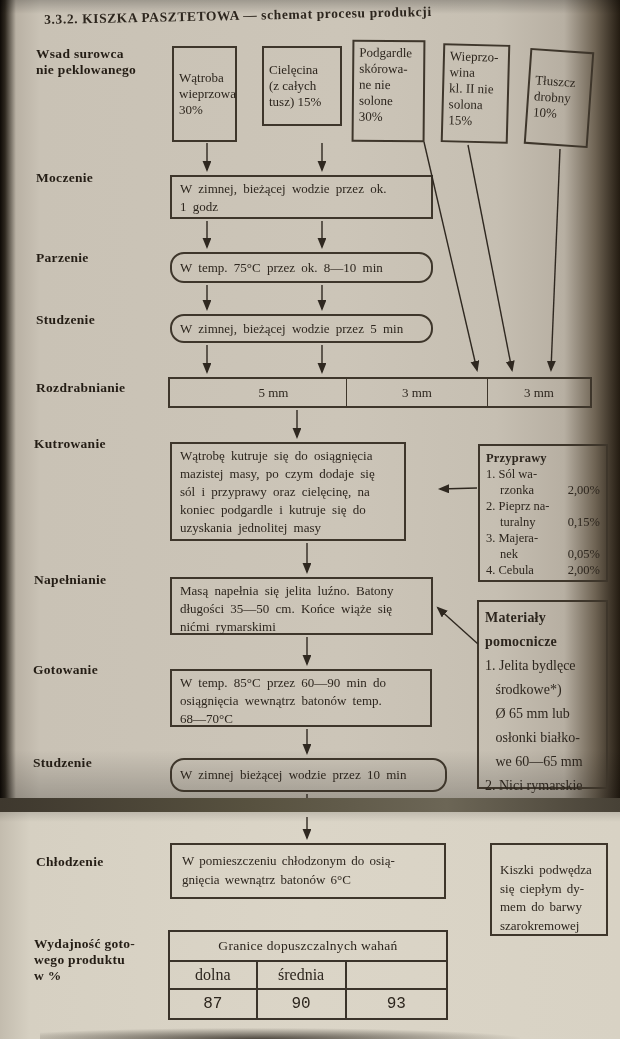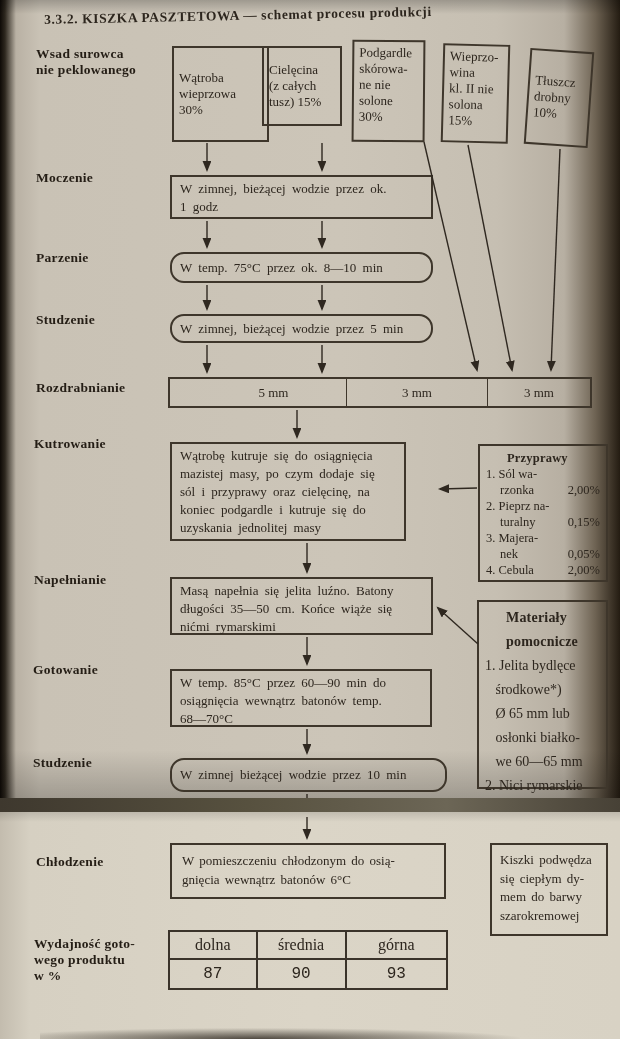--- a/index.html
+++ b/index.html
@@ -111,7 +111,7 @@
     <div class="lbl" style="top:662px;left:33px">Gotowanie</div>
     <div class="lbl" style="top:755px;left:33px">Studzenie</div>
 
-    <div class="box src-box" style="left:172px;top:46px;width:97px;height:96px">
+    <div class="box src-box" style="left:172px;top:46px;width:65px;height:96px">
       <span>Wątroba
 wieprzowa
 30%</span>

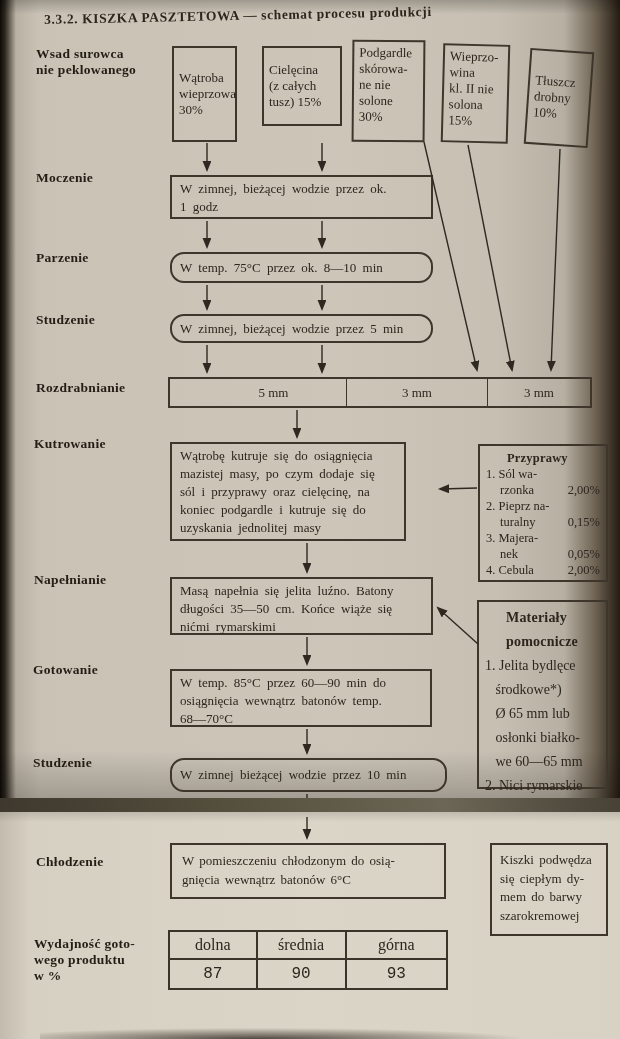--- a/index.html
+++ b/index.html
@@ -59,7 +59,7 @@
   }
   .rz-cell + .rz-cell{border-left:1.5px solid #3e362b;}
   .side-box{padding:4px 6px;font-size:12.5px;line-height:16px;}
-  .side-title{font-weight:bold;white-space:pre-line;letter-spacing:.2px;margin-left:21px;}
+  .side-title{font-weight:bold;white-space:pre-line;letter-spacing:.2px;}
   .sp-item{display:flex;justify-content:space-between;align-items:flex-end;}
   .sp-l2{padding-left:14px;}
   .sp-l2:empty{display:none;}

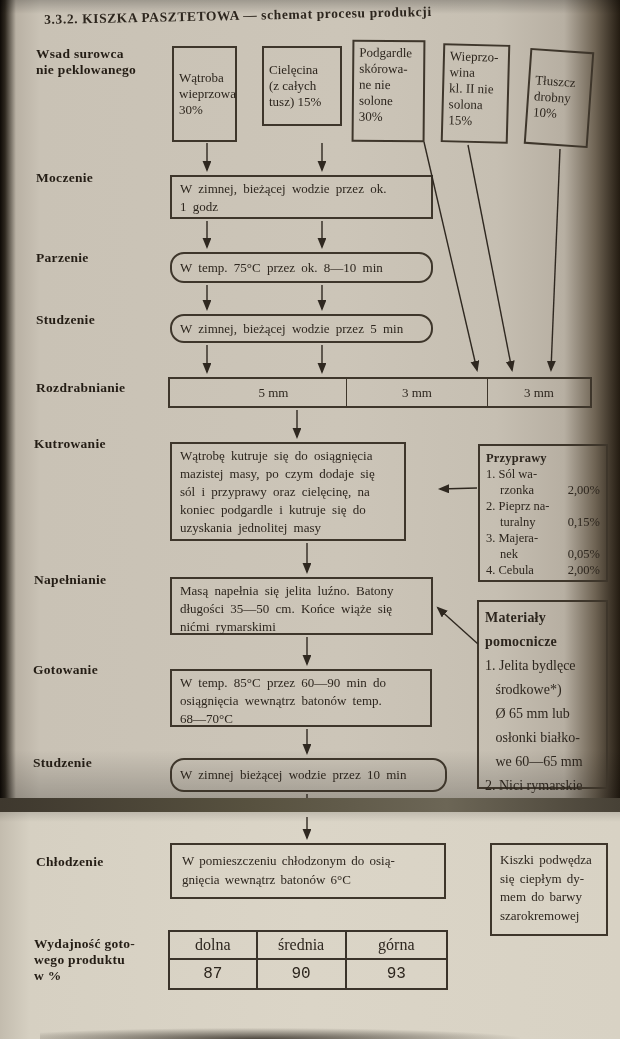--- a/index.html
+++ b/index.html
@@ -67,7 +67,7 @@
   .m-box{line-height:24px;font-size:14px;font-family:Liberation Serif, serif;}
   .m-item{white-space:pre-wrap;}
   .note-box{
-    padding:6px 8px;font-size:13px;line-height:18.5px;
+    padding:16px 8px;font-size:13px;line-height:18.5px;
     white-space:pre-line;word-spacing:2px;
   }
   .chlodz{border-width:2.5px;padding:7px 10px;}

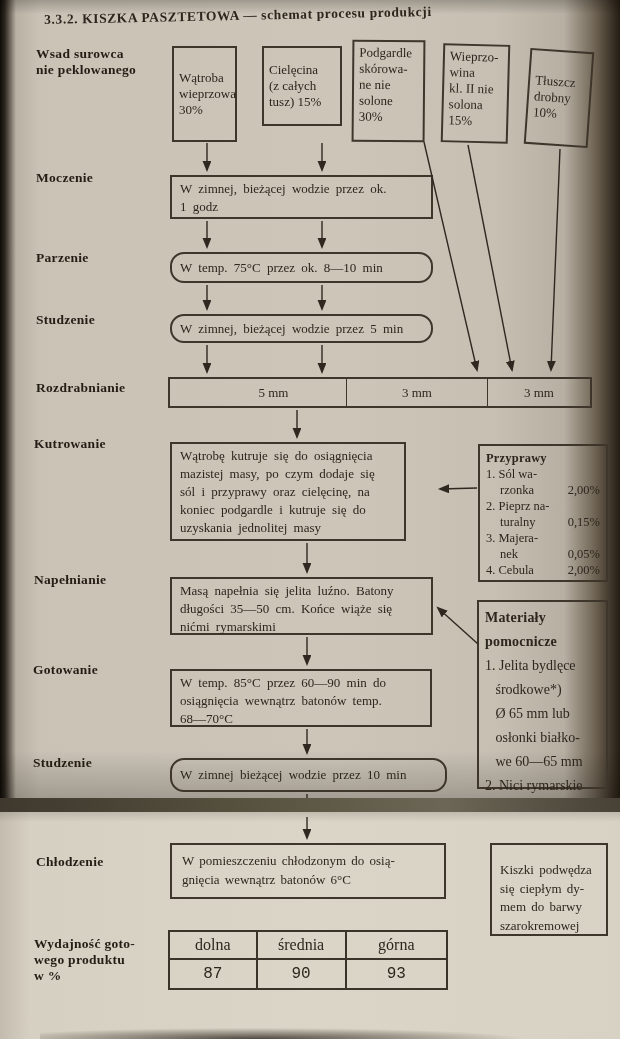--- a/index.html
+++ b/index.html
@@ -259,6 +259,7 @@
 szarokremowej</div>
 
     <div class="gtable" style="left:168px;top:118px;width:280px">
+      <div class="g-head">Granice dopuszczalnych wahań</div>
       <div class="g-row">
         <div class="g-cell c1">dolna</div>
         <div class="g-cell c2">średnia</div>

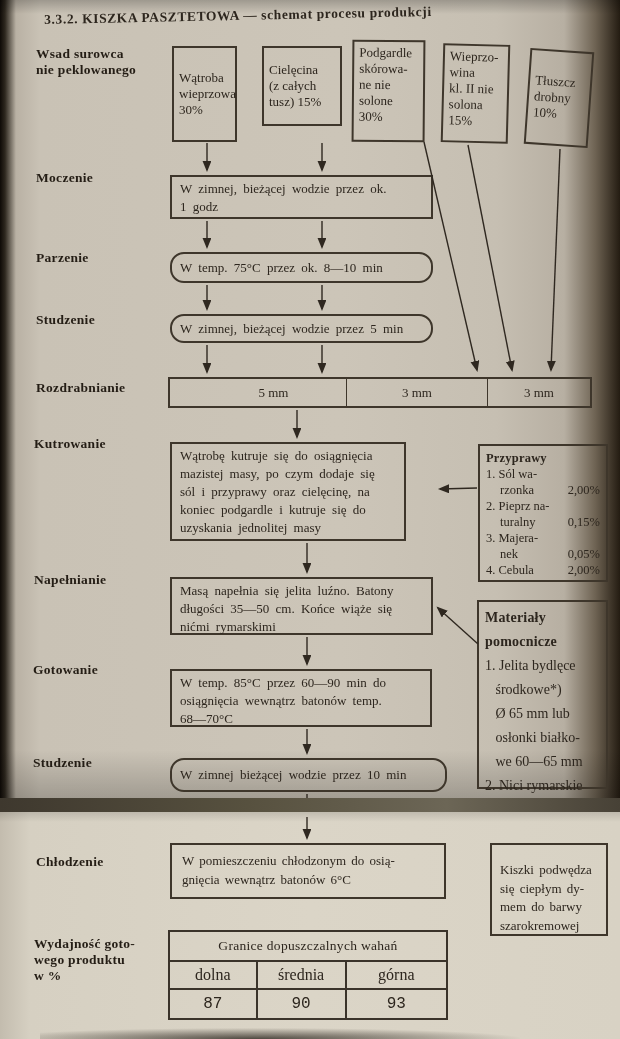--- a/index.html
+++ b/index.html
@@ -263,7 +263,6 @@
       <div class="g-row">
         <div class="g-cell c1">dolna</div>
         <div class="g-cell c2">średnia</div>
-        <div class="g-cell c3">górna</div>
       </div>
       <div class="g-row2">
         <div class="g-cell c1">87</div>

######

WORK TASK: Return each line of the listing that holds the string "letter".

YOUR RESPONSE:
-  .side-title{font-weight:bold;white-space:pre-line;letter-spacing:.2px;margin-left:21px;}
+  .side-title{font-weight:bold;white-space:pre-line;letter-spacing:.2px;}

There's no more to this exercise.